What to work on –
The expected output is every record below, transcribed exactly, with the pictures left out.

Version difference data
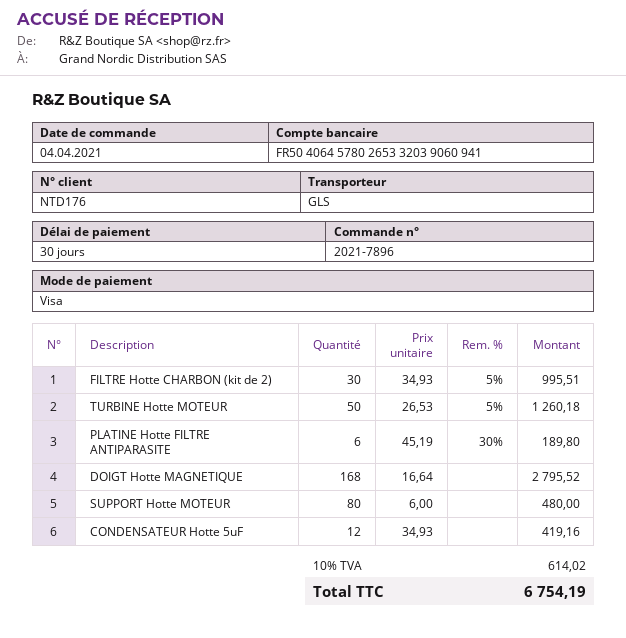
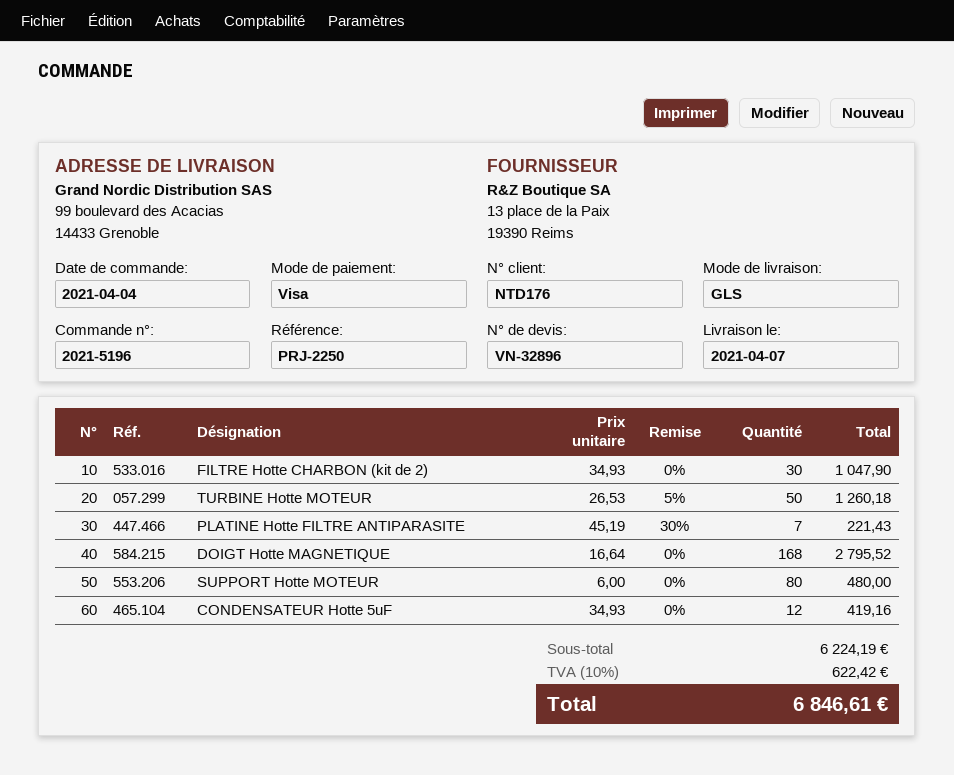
order number: 2021-7896 -> 2021-5196
FILTRE Hotte CHARBON (kit de 2): 30 x 34.93 - 5% = 995.51 -> 30 x 34.93 = 1047.90
PLATINE Hotte FILTRE ANTIPARASITE: 6 x 45.19 - 30% = 189.80 -> 7 x 45.19 - 30% = 221.43
tax: 10% = 614.02 -> 10% = 622.42
total: 6754.19 -> 6846.61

Answer below –
order number: 2021-7896 -> 2021-5196
FILTRE Hotte CHARBON (kit de 2): 30 x 34.93 - 5% = 995.51 -> 30 x 34.93 = 1047.90
PLATINE Hotte FILTRE ANTIPARASITE: 6 x 45.19 - 30% = 189.80 -> 7 x 45.19 - 30% = 221.43
tax: 10% = 614.02 -> 10% = 622.42
total: 6754.19 -> 6846.61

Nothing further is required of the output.